I think the strategy and market positioning of the Application Data Platform is forward-thinking and timely by the MongoDB team. Assuming they can pull it off, it would provide a fairly compelling value proposition for any large engineering team. Developers would gain substantial productivity improvements by interacting with one data storage solution for all application related use cases. MongoDB provides a unified developer experience, a consistent operational and security model, automated data movement behind the scenes and reduced data duplication.

With this positioning, MongoDB is expanding the scope of their addressable market significantly. Previously, the argument for market share revolved around how much processing their document-oriented database could take from traditional relational databases. Now, the scope encompasses all front-facing application data stores.

It will be interesting to see how the market reacts to this. As an old-school CTO familiar with purpose-built databases, I would be skeptical initially. All of those databases emerged for a reason. However, the vision is appealing. Combined with other industry trends in developer role convergence, cloud migration and release velocity, it is timely. I think many CTO’s would give the solution the benefit of the doubt and at least run an experiment, given the inherent advantages if it works. Additionally, any start-up planning their application data architecture could get started with the MongoDB platform and then stretch its capabilities as far as possible.

In some ways, this strategy mirrors what Snowflake (SNOW) is doing for analytical workloads. Their positioning is that enterprises can use Snowflake as the data warehouse solution and run all types of analytics, AI/ML, ETL and other functions on Snowflake’s data and compute infrastructure. Snowflake is cloud-neutral, available on all the hyperscalers. If Snowflake is now the go-to solution for OLAP workloads, MongoDB is trying to take on everything associated with OLTP.

For more perspective, it is worth providing some commentary on MongoDB’s CTO, Mark Porter. As investors will recall, Mark assumed the CTO role from co-founder Eliott Horowitz a year ago. Mark had been a member of the MongoDB Board of Directors. Mark was eager to assume an operational role at MongoDB. As head of technology, he felt he could cap off a long career building and using databases. The data platform his team is now building at MongoDB represents the pinnacle of his career. The MongoDB solution for him is the natural evolution of data storage, beyond the strictly relational model that dominated for the past half century.

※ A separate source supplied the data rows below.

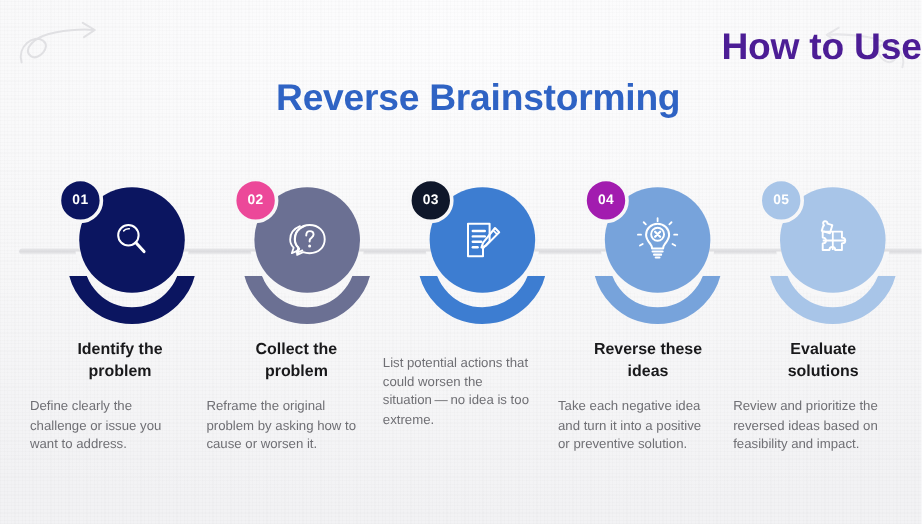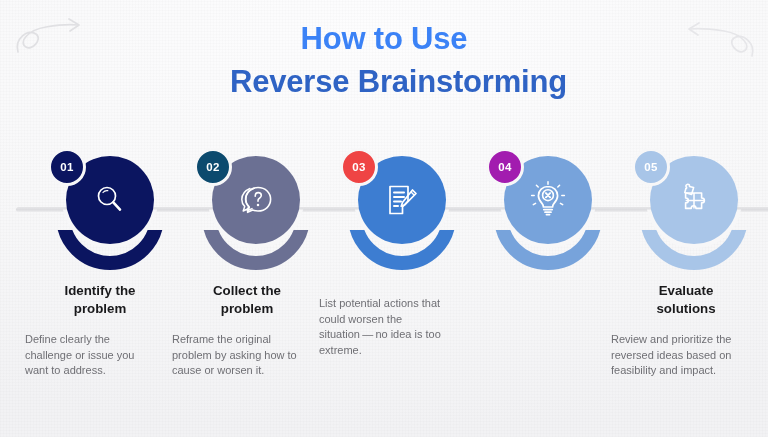"How to Use" div.title-line { color: #3b82f6 -> #4c1d95; text-align: none -> right }
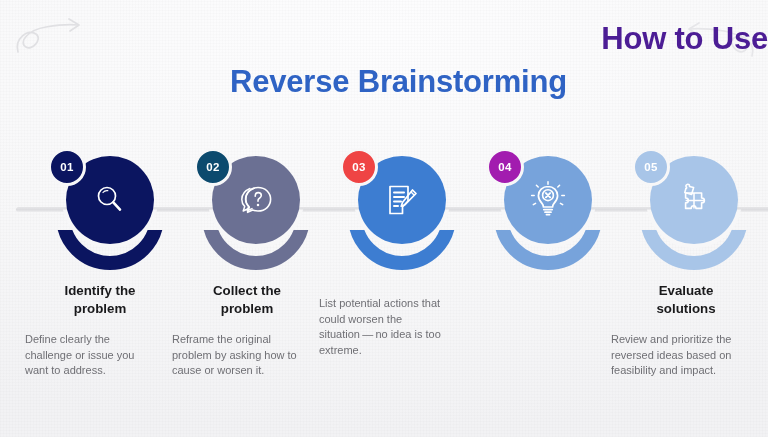"02" div.badge { background: #0c4a6e -> #ec4899 }
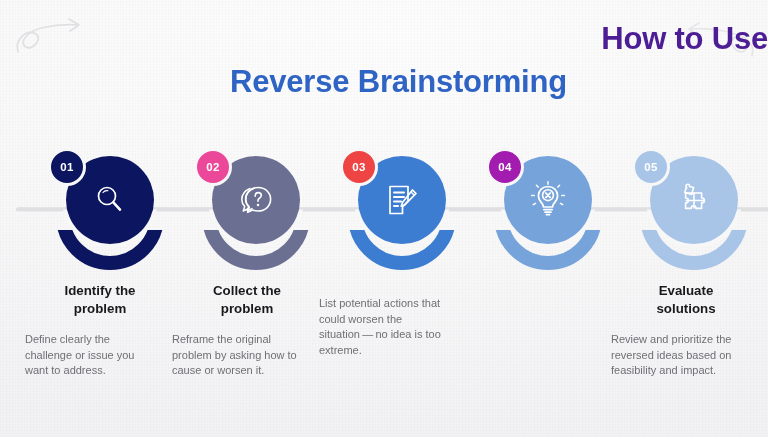"03" div.badge { background: #ef4444 -> #0f172a }
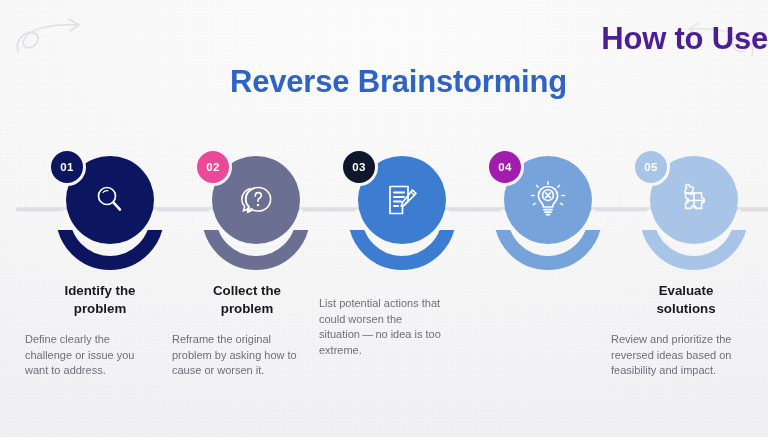"Reverse these ideas" div.caption { html: none -> <div> <div>Reverse these ideas</div> <div>Take each negative idea and turn it into a positive or preventive solution.</div> </div> }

During the Investor Session at MongoDB.live, Mark talked about the MongoDB data platform and new features that have been launched. Echoing the product vision discussed by the CPO, Mark went on to offer some controversial perspective of his own on the direction of the application data market. He said that “single model databases, like relational, are becoming niche”. In fact, he claims that new computer science graduates don’t want to work on relational databases, and that relational skills are becoming the new COBOL (an outdated programming language). Wow.

Mark’s perspective is that a true data platform going forward needs to offer multiple methods of accessing data, including relational, but also key-value, time series, object, graph and geospatial. The MongoDB Application Data Platform is the first solution, in his opinion, that can address all of the use cases needed by developers. It also models data in object format, which most closely aligns with how data is represented within applications. This removes the translation layer (ORM) that has been traditionally maintained between an application using OOP design principals and the relational database.

While I would normally chalk this up to pumping his own company, Mark spent most of his career leading relational database development and usage at some of the most influential database providers and consumers in the space. He has been on both sides of the market, as a vendor and customer. If anyone understands the underpinnings of the relational model and the inherent advantages/disadvantages relative to others, it would be him. With that background, he could have taken any technology leadership job and chose MongoDB.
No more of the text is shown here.